A council of doctors in the Siberian city of Omsk, where he had been taken after his flight made an emergency landing, initially rejected as too risky his medical evacuation from Omsk Emergency Hospital No. 1 to a non-Russian hospital, where his team believed he would be safer.

Permission for that evacuation came only after expressions of concern about the activist’s situation from French President Emmanuel Macron, German Chancellor Angela Merkel, and U.S. National Security Adviser Robert O’Brien.

The European Court for Human Rights announced on August 21 that it was preparing to decide on a request for it to urge the Russian government to allow Navalny to leave Russia for medical treatment in Germany.

Navalny’s wife, Yulia Navalnaya, also had written an appeal to Russian President Vladimir Putin.

The Kremlin does not yet appear to have commented publicly on the evacuation.

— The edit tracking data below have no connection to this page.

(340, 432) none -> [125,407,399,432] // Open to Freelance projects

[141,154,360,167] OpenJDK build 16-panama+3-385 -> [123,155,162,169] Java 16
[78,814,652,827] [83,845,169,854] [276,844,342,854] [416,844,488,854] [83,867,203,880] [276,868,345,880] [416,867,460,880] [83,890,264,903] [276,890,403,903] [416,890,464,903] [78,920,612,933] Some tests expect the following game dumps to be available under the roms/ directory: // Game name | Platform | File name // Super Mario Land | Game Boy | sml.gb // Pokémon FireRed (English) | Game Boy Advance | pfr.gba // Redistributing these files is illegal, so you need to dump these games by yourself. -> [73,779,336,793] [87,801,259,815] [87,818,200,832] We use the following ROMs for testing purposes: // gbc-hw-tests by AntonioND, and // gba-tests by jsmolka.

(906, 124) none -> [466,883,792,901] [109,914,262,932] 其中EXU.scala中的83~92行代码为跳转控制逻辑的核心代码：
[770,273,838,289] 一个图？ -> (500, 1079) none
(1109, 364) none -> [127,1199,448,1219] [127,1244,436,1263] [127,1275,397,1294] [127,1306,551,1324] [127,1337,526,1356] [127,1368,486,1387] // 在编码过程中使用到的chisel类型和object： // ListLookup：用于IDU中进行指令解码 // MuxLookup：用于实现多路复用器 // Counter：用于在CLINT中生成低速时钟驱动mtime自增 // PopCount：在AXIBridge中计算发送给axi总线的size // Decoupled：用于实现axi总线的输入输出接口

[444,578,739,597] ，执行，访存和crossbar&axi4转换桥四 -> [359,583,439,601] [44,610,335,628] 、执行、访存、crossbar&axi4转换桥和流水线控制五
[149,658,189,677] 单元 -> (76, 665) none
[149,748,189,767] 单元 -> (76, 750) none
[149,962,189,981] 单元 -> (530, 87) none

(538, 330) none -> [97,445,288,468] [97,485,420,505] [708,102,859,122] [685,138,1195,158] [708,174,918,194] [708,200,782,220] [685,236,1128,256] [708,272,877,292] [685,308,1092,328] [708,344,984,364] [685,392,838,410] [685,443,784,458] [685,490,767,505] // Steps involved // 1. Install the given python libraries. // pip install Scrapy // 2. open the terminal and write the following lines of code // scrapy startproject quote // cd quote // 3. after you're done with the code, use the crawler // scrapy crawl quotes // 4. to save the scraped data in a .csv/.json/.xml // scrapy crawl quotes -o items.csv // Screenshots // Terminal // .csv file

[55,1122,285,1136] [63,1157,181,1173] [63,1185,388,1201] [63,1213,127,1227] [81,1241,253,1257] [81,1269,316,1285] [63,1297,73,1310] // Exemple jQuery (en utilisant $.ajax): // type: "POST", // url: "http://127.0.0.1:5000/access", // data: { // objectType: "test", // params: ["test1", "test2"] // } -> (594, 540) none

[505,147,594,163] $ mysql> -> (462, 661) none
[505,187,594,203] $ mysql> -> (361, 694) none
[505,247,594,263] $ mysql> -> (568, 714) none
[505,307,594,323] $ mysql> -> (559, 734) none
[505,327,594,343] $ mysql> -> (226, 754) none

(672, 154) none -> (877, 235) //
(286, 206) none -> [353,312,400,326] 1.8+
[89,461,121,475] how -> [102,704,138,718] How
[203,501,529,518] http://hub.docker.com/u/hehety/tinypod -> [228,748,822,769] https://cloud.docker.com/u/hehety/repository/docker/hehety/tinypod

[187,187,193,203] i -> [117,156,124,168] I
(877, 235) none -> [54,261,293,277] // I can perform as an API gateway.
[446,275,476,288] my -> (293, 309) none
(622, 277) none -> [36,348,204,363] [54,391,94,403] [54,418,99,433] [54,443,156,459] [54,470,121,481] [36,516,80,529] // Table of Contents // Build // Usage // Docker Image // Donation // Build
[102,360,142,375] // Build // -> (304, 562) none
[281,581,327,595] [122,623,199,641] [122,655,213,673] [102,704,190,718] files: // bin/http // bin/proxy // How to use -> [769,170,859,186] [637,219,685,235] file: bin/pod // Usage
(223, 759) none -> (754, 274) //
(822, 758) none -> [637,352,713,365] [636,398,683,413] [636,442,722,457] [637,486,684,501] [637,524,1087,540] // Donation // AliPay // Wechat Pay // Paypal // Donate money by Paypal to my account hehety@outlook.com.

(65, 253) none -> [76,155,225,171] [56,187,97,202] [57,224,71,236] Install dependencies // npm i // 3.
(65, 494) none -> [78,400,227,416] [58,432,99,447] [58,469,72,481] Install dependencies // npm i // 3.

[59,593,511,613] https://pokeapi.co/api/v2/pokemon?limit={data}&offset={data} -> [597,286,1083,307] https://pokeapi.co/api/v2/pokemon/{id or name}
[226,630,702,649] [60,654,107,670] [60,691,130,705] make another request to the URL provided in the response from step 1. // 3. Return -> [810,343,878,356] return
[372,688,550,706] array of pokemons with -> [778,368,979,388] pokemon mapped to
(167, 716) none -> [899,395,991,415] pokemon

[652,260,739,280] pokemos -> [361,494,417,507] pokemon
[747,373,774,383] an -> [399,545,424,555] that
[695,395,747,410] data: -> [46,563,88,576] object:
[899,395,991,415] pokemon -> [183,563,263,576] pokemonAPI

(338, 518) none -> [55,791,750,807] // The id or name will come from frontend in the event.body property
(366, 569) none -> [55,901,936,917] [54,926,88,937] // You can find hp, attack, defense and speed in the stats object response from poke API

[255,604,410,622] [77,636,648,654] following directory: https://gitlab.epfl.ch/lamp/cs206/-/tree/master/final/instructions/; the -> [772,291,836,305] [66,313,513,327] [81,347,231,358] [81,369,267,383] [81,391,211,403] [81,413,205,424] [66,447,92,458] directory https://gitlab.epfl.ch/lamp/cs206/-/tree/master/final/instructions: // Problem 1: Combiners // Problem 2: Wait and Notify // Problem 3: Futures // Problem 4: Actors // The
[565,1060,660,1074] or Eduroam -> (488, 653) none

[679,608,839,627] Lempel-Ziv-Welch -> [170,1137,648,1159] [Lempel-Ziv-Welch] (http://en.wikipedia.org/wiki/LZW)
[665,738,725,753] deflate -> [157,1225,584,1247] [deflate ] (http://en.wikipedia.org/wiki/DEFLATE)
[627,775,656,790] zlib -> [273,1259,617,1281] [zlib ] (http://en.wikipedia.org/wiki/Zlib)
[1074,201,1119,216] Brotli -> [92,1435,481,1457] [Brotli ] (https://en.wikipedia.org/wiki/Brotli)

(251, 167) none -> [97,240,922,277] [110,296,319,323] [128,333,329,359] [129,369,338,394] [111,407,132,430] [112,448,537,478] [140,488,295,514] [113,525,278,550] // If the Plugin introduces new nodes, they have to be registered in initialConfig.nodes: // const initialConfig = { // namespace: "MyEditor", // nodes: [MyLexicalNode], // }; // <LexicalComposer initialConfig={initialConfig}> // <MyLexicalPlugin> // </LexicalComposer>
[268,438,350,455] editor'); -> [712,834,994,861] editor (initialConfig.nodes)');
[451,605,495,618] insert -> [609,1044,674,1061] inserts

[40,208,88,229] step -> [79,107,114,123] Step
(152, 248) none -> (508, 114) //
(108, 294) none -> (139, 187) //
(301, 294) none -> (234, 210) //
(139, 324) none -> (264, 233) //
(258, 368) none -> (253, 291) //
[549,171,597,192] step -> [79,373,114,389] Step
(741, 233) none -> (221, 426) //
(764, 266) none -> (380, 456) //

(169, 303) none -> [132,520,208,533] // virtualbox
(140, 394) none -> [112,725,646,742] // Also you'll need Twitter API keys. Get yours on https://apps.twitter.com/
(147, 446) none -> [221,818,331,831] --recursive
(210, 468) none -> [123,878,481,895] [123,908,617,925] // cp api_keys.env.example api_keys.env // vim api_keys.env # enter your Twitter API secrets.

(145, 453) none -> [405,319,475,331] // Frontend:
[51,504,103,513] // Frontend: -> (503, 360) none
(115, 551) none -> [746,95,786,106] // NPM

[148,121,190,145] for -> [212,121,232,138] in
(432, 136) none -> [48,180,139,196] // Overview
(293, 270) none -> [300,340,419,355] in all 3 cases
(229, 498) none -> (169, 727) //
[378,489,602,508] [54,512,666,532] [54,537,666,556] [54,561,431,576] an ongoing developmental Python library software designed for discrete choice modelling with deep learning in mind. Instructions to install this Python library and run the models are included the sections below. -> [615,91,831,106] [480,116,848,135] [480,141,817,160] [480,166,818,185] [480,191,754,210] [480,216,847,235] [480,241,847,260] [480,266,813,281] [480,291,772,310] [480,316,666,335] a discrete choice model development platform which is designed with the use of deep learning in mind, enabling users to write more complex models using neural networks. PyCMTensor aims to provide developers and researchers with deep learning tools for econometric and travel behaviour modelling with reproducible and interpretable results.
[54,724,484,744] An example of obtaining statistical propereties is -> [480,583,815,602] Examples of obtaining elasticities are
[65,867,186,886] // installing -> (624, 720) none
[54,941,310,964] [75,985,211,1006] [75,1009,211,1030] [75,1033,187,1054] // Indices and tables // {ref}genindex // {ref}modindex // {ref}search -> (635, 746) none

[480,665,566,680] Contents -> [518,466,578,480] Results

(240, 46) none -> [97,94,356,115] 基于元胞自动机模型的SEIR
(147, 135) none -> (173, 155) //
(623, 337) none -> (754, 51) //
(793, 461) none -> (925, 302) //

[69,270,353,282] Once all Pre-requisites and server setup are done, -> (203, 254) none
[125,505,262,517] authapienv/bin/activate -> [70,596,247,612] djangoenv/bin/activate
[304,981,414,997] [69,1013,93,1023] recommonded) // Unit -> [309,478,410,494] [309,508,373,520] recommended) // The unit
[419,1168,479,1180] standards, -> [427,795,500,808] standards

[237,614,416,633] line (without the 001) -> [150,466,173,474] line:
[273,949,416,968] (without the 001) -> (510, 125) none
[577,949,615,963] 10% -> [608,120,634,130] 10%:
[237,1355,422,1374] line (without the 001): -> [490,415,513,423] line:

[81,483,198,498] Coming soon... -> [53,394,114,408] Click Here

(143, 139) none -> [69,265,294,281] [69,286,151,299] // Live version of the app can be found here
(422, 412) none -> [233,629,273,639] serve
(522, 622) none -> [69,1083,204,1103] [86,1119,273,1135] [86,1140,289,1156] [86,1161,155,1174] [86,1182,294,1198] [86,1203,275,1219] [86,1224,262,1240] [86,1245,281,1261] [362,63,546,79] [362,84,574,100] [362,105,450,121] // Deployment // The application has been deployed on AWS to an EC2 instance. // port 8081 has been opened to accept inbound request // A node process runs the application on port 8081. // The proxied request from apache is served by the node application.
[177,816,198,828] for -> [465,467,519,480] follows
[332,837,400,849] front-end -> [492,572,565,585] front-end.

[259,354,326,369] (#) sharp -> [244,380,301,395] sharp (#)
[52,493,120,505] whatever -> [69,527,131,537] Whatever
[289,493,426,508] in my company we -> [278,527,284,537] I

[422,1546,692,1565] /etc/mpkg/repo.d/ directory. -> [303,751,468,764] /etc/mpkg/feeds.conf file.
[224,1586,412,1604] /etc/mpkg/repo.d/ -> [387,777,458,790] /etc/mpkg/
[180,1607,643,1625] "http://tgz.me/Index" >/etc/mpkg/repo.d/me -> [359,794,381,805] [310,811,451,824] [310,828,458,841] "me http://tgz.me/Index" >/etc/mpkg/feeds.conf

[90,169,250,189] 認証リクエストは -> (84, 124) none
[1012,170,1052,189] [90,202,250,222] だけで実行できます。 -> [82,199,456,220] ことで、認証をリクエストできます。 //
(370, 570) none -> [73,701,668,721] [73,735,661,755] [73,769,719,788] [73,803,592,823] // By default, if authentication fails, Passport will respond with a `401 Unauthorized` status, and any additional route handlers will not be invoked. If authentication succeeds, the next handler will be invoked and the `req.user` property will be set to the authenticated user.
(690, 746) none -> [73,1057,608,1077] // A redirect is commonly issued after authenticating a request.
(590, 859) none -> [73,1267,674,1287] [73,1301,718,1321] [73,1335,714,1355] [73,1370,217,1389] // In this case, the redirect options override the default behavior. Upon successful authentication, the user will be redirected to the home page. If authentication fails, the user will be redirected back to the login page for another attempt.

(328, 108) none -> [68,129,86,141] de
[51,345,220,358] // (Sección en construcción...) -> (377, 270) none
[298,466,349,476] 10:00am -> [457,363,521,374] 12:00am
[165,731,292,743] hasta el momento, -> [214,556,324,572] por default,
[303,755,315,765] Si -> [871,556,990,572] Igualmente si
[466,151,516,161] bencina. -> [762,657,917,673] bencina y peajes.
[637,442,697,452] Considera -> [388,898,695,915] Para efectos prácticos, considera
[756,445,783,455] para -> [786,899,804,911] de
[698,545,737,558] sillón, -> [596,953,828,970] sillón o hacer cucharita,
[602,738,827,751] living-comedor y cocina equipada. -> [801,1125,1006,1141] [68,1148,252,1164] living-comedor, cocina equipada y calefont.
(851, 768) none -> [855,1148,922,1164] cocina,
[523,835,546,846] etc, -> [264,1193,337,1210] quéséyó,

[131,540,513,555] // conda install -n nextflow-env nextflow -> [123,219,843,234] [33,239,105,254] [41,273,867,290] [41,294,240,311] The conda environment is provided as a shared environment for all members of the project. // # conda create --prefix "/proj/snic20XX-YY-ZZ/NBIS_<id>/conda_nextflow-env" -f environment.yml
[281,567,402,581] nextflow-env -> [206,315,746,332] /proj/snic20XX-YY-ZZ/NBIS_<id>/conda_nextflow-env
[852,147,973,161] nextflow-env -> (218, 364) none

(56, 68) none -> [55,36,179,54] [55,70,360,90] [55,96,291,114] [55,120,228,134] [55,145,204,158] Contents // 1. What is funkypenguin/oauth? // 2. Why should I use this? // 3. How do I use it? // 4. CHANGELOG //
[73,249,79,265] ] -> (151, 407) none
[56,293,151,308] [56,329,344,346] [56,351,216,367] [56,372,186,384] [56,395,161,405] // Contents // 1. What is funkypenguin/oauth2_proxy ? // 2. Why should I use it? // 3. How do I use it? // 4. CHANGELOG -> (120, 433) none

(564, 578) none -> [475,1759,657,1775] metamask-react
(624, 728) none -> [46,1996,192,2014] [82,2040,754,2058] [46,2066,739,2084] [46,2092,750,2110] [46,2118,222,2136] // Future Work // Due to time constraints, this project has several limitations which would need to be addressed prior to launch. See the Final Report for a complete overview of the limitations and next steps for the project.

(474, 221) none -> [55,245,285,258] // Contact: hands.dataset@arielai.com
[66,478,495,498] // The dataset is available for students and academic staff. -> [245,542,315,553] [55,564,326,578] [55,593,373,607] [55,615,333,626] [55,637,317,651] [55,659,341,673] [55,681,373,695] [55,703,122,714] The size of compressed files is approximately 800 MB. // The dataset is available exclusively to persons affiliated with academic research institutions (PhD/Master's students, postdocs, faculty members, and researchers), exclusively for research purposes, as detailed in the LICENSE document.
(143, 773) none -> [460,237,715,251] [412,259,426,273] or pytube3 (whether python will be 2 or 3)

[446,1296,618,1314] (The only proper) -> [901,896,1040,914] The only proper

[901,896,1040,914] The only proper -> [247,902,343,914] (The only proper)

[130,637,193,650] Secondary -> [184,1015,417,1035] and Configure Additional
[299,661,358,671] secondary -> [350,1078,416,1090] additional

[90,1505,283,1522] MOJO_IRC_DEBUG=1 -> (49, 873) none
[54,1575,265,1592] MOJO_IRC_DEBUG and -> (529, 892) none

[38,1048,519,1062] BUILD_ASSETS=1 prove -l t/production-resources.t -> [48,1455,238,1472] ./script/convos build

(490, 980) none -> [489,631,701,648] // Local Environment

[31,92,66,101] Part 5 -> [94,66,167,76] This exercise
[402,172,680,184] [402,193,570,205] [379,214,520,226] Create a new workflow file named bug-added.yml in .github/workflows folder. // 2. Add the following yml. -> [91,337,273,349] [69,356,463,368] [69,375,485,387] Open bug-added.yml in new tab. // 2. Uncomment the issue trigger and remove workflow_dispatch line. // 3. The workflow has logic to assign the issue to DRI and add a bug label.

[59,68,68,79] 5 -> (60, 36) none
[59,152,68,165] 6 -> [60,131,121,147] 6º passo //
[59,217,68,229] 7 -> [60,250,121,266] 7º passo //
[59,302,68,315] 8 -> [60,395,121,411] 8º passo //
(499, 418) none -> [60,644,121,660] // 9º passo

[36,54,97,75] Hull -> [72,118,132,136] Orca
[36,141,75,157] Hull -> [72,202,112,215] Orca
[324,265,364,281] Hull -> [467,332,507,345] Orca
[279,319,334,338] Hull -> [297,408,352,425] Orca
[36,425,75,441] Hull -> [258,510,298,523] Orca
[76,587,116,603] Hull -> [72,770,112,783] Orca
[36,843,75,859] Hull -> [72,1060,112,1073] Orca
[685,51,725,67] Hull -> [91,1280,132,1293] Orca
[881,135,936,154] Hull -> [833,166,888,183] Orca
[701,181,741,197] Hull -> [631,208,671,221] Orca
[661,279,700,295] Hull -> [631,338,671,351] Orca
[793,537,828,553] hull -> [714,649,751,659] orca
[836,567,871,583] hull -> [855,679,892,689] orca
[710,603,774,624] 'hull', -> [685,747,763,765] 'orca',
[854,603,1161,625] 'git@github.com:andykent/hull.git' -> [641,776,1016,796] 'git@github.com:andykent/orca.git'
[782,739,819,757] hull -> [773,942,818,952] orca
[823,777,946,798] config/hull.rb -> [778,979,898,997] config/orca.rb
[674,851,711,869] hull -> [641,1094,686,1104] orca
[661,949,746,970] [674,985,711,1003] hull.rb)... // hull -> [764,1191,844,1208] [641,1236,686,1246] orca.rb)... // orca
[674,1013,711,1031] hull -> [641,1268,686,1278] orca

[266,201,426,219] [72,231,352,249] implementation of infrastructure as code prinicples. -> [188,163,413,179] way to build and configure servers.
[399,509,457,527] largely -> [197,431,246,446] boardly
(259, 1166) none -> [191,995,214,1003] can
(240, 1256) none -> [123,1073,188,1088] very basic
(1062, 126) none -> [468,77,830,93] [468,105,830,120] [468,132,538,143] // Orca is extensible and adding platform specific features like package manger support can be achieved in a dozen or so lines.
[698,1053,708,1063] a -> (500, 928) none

Presidential spokesman Dmitry Peskov earlier expressed a desire for Navalny’s speedy recovery, “as for any citizen.”

An unidentified representative of the German Cabinet of Ministers remarked to Russia’s state-run TASS news agency that the German government “hopes that treatment in Charite will lead to an improvement in his condition and will allow him to recover completely.”

After the highly publicized struggle over Navalny’s medical evacuation, Russian health officials now emphasize Omsk physicians’ willingness to assist the family and doctors at the Charite hospital with “any information or help.”

The evacuation team accompanying Navlany had been given “a detailed list of his test results,” TASS reported.

More of those came on August 22, when the Omsk regional Health Ministry again stated that no poisons had been detected in the activist’s latest samples.

“Already today, we can say for sure that sodium oxybutyrates (used for treating narcolepsy), barbiturates, strychnine, convulsive or synthetic poisons have not been found,” a statement from the regional Health Ministry reads.

Alcohol and caffeine were the only two substances found in Navalny’s urine, according to this data.

The medical significance of this was not immediately clear.

Citing anonymous sources, the mainstream Moskovsky Komsomolets daily earlier had reported that Navalny had drunk samogon – Russian moonshine – before his August 20 flight, but these reports have not been confirmed.

А friend of Navalny, political commentator Fyodor Krasheninnikov, scoffed at the allegation as another attempted smear by government-friendly Russian media. “Everyone who knows Aleksei even a little bit knows that he’s not a person who loves to drink samogon and dance the night away,” he said.

Doctors at Omsk Emergency Hospital No. 1 have suggested that a “metabolic disorder” linked to low blood sugar could have caused Navalny to pass out on the August 20 flight to Moscow.

Unlike in Russia, where his wife, by law, had no say in medical treatment for the unconscious Navalny, the Charite hospital has stated that it will hold consultations with the activist’s family about how to proceed further.

For spokeswoman Yarmysh, expressing thanks to supporters on Twitter, Navalny’s arrival in Germany alone provides cause for hope.

“The struggle for the life and health of Aleksei is only beginning, and there is still a lot to go through, but now, at least, the first step has been taken,” she said.